» Records
[Start of Attachment]

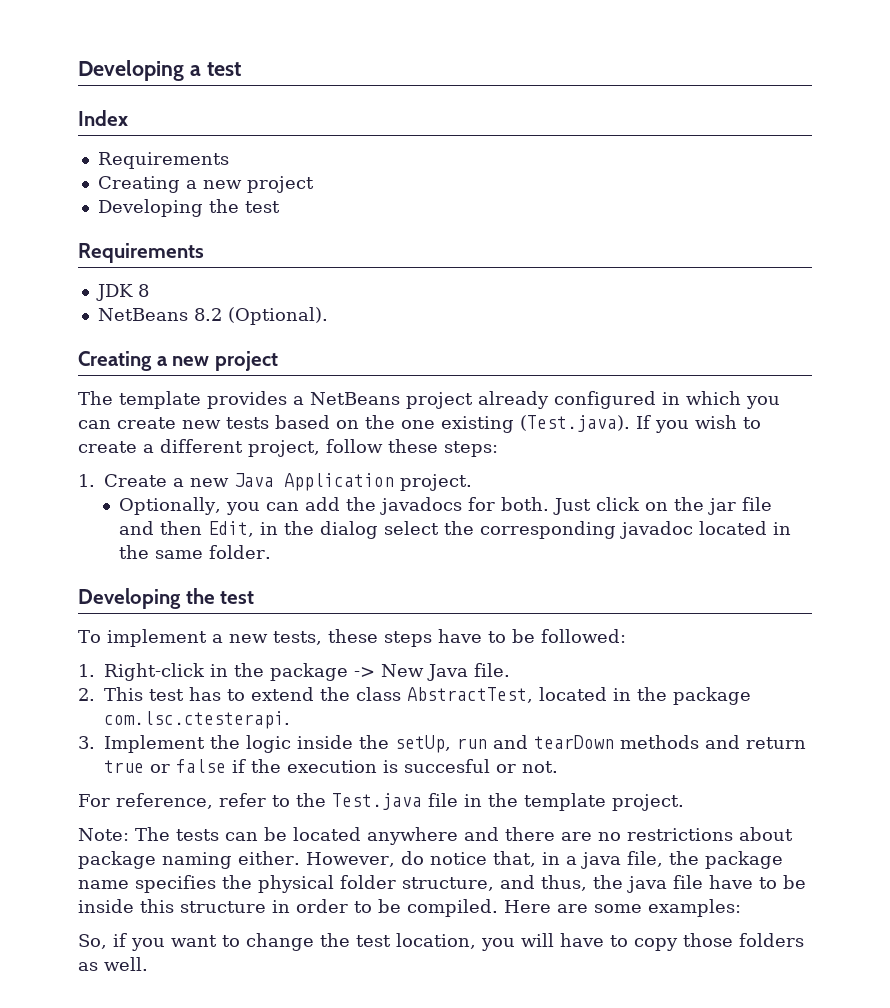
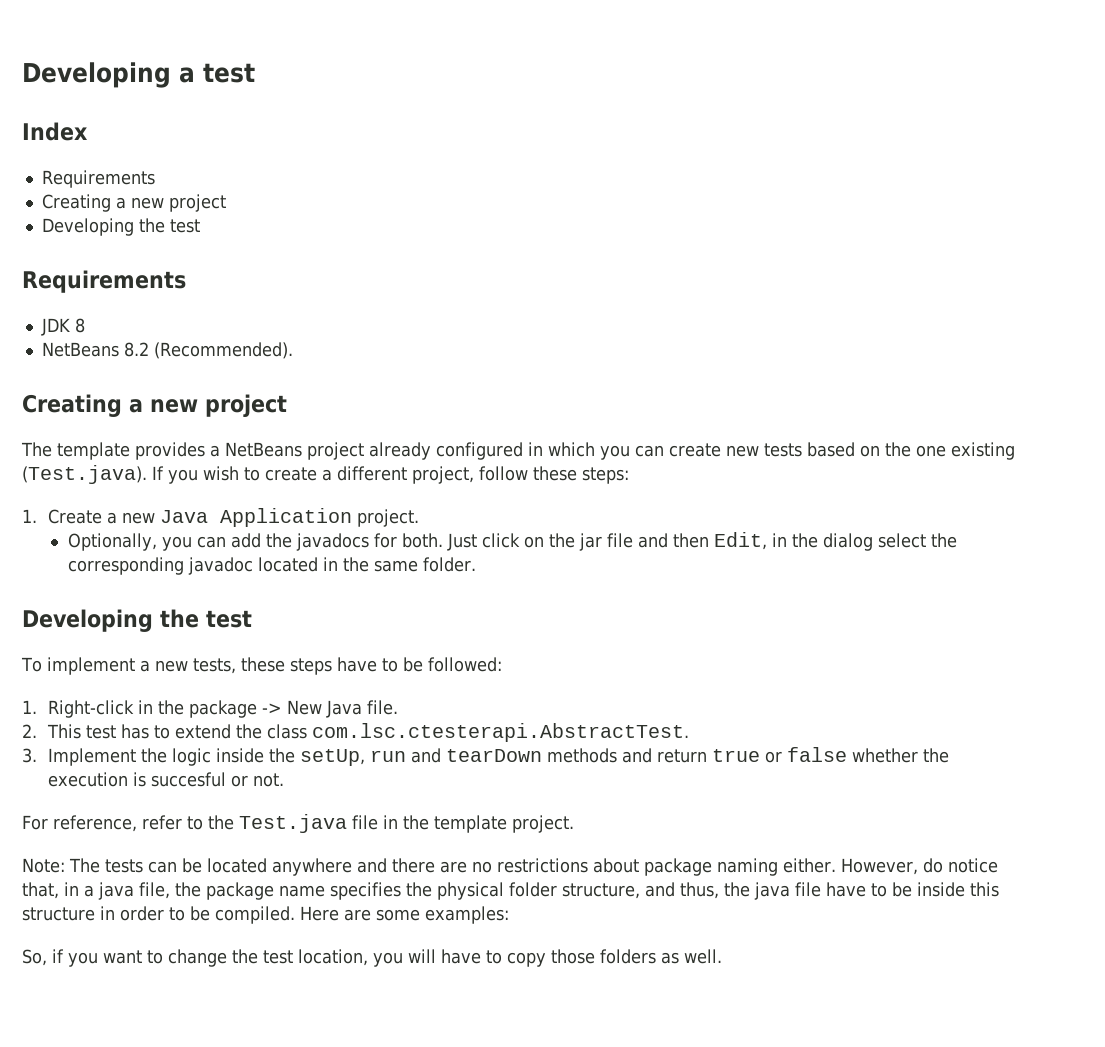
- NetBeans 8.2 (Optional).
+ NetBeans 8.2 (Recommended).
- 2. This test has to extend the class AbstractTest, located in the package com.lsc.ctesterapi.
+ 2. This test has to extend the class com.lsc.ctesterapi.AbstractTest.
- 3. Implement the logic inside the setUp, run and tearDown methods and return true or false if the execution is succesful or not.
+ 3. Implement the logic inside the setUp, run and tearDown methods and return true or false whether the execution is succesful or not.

[End of Attachment]
[Start of Attachment]

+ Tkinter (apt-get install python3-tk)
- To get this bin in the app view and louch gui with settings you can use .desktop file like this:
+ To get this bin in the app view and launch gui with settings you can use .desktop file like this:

[End of Attachment]

» Task requirements
Please copy each line from the material above in which the string "NetBeans" appears.

» Response
- NetBeans 8.2 (Optional).
+ NetBeans 8.2 (Recommended).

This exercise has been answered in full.